Tuesday, July 5, 2011

7/6/11 Report - Metal Detecting Detective Work

Fleur de Lis Ring Metal Detector Find.

The blog survey about what got people interested in detecting has closed and the results are in. Unfortunately over 30% of the responses were in the "other" category. Nearly a quarter of the respondents got into metal detecting because of friends or family. That just seems like it would be right to me.

Of the other categories, "seeing someone detecting on the beach" and "TV or Internet" were influenced about 15% of the respondents for each.

Last was print media. It seems that books and magazines are losing ground. That isn't surprising to me. Print media is going the way of the Dodo Bird.

I like books and magazines, but they don't have the impact of TV or the internet anymore. It is very expensive to produce books, and it seems they quickly become out of date.

Excellent TV shows are produced that are very educational and the internet is interactive and offers a lot of multi-media capabilities.

I don't know what the "other" category includes. I'll have to try to figure that out sometime.

I ran across an article about communities that inhabited the Great Dismal Swamp of North Carolina. Indians and escaped slaves sought refuge in the swamp.

Sometimes people lived and in places where you wouldn't think anyone would ever live. There were reasons for that. The inhospitality of a place was sometimes what drew people - especially groups that wanted isolation or were seeking refuge.

The reason I mention that is that sometimes you'll find detecting sites where they are least expected.
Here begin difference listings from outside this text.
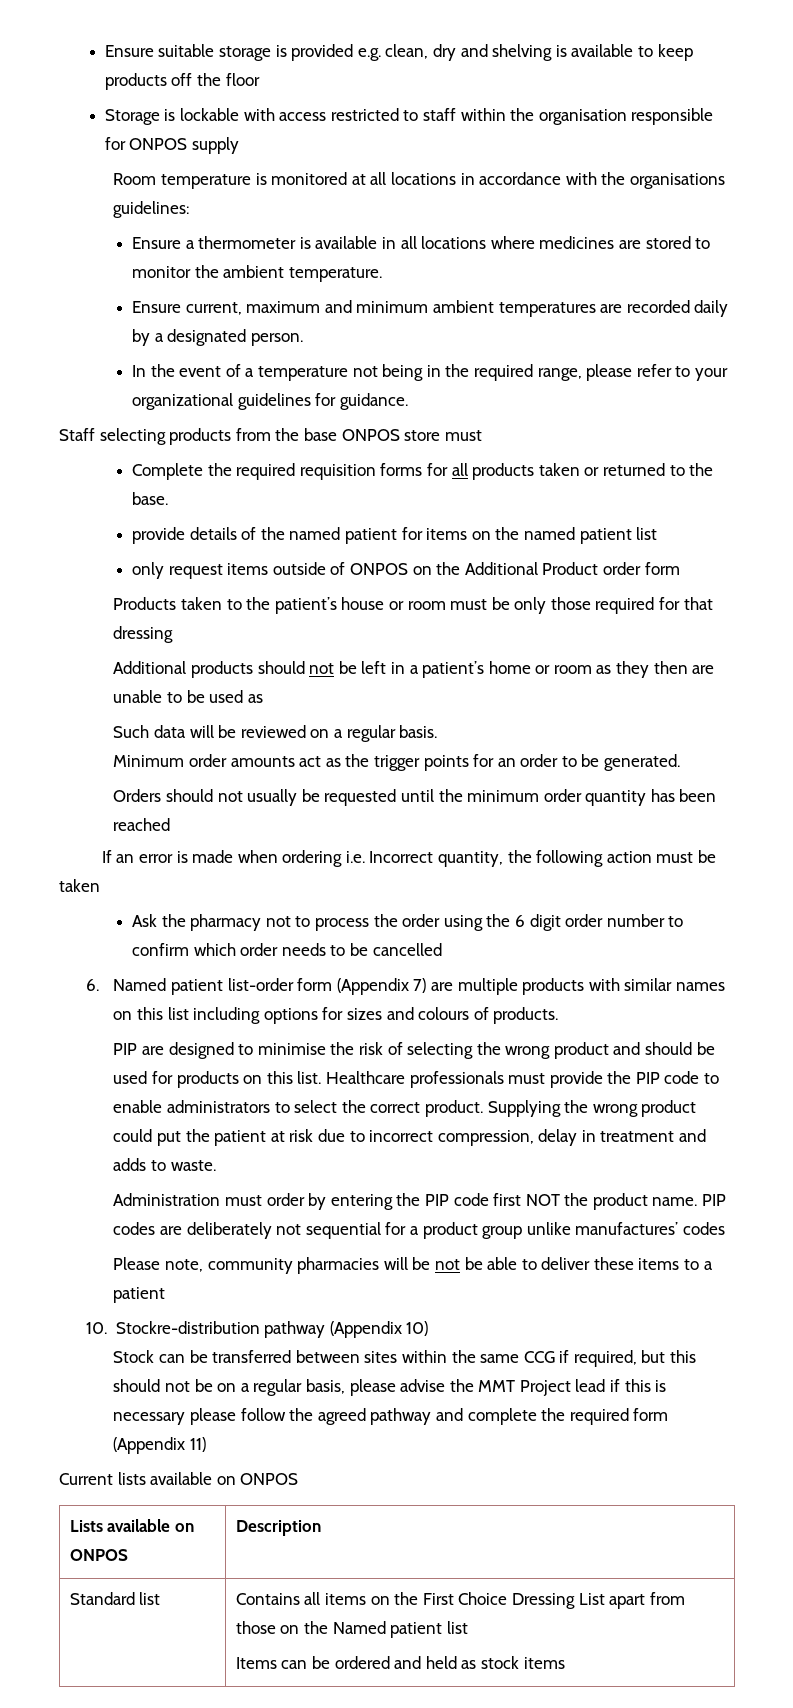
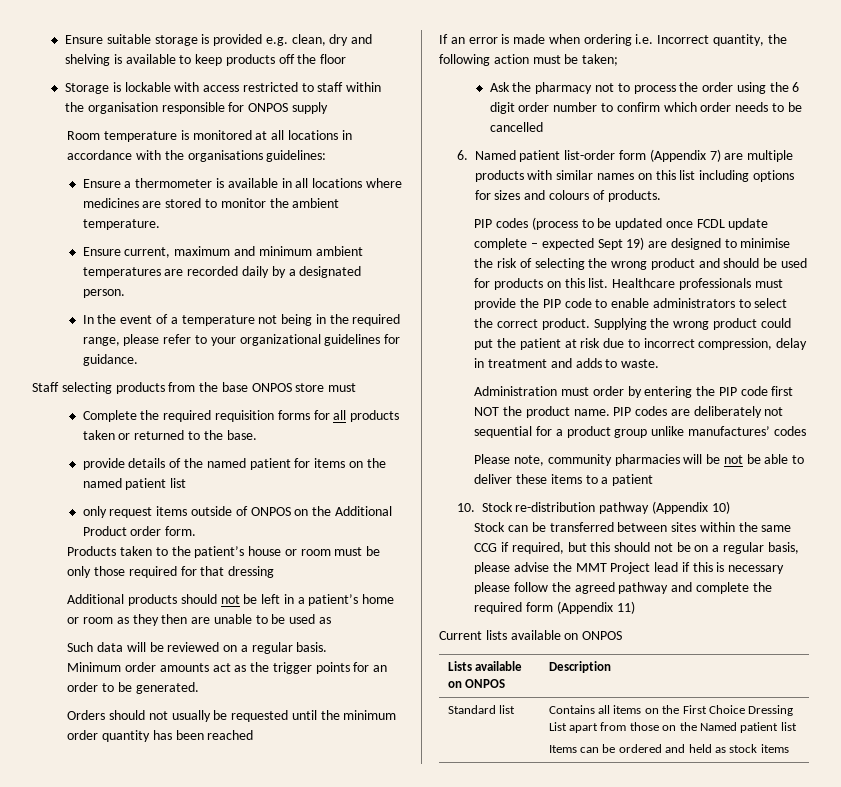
- only request items outside of ONPOS on the Additional Product order form
+ only request items outside of ONPOS on the Additional Product order form.
- If an error is made when ordering i.e. Incorrect quantity, the following action must be taken
+ If an error is made when ordering i.e. Incorrect quantity, the following action must be taken;
- PIP are designed to minimise the risk of selecting the wrong product and should be used for products on this list.
+ PIP codes (process to be updated once FCDL update complete – expected Sept 19) are designed to minimise the risk of selecting the wrong product and should be used for products on this list.
- 10. Stockre-distribution pathway (Appendix 10)
+ 10. Stock re-distribution pathway (Appendix 10)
And if you complain about all the good sites being hunted out, you need to put on your thinking cap and look for some of these less obvious spots. There are a lot of good but unhunted areas, believe it or not.

It doesn't take much to deter most detectorists. You'll often find unhunted or little hunted spots where there are weeds, bushes or other obstacles that make detecting a little inconvenient.

I'm often surprised by how many spots remain undetected, even in areas where the main detecting locations are hunted to death. Often all it takes is walking a little farther than most detectorists are willing to walk.

Don't be afraid to try new spots. You'll strike out sometimes, but you might be richly rewarded by finding an unhunted spot that you will have all to yourself.

Here is the link to an article telling about the archaeological finds in the great Dismal Swamp.


Another thing that article made me think of is how the items that you find when detecting tell a story. In the case of the Great Dismal Swamp the finds tell of the Indians and escaped slaves who sought refuge in the swamp, but no matter where you detect, all of the items that you pick up tell a piece of a story and speak of a life.

The junk you find on a modern beach can tell you something important. Even a pull tab tells you that someone was there and it tells you something about what they did. It is a trace or echo of a life as it was being lived.

If you want to maximize success, you need to think. Squeeze all of the information you can out of every simple find.

A pull tab, tells more than you might think. First, it tells you that people were there in the past. Second, it tells you that either no one detected that area or that if they did they were using discrimination or detecting in a sloppy manner. Third, if you are in an area where the water has reached, it tells you something about how items were sifted and sorted. That is an important piece of information for a beach detectorist.

An item as common and simple as a pull tab can provide a lot of information. A lot of detectorist don't make good use of information such as that. In fact, if they use discrimination, they are discriminating that information.

Pull tabs have changed over the years. That means that they can also provide some information about the number of years of activity and how long it has been since someone did a really good job of cleaning up the area.

Of course, I'm not only talking about pull tabs. I just used the lowly pull tab as an example of squeezing information out of the things you find or observe while detecting.

There is a lot of problem solving that takes place when you are detecting if you do it well. Do your detective work. Make use of any and all clues. And remember, that any find, no matter how old or new, is a record or echo of some body's life.

Today's modern junk is tomorrow's antiquity.

Treasure Coast Beach Forecast and Conditions.

There were actually a few cuts this morning. They weren't big, but some sand did get moved. It wasn't enough for me to change my beach conditions rating. Finding cobs on the beach is still a low probability proposition, and I'll keep my rating at a 1 (poor).

I could see some places where the beach front was lower than it has been for some time. Some rocks and stumps were exposed more. That can provide a good clue.

I found some clad coins that were trapped by rocks. Always look for traps like that.

I saw cuts on two different beaches that were a little over one foot high.

I mentioned a few days ago that the slightly higher seas might freshen up some spots, and that is what happened. Enough sand was moved on the beach fronts to provide a few new targets - a good bit of old iron, and some lighter materials.

I've been working the same spot for quite a while now, and don't have it cleaned out yet.

The wind is from the east and the seas are running around two feet or less. By the weekend they'll be back down around one foot again.

No activity in the tropics either.

I wanted to get a photo or two this morning, but my camera batteries were dead.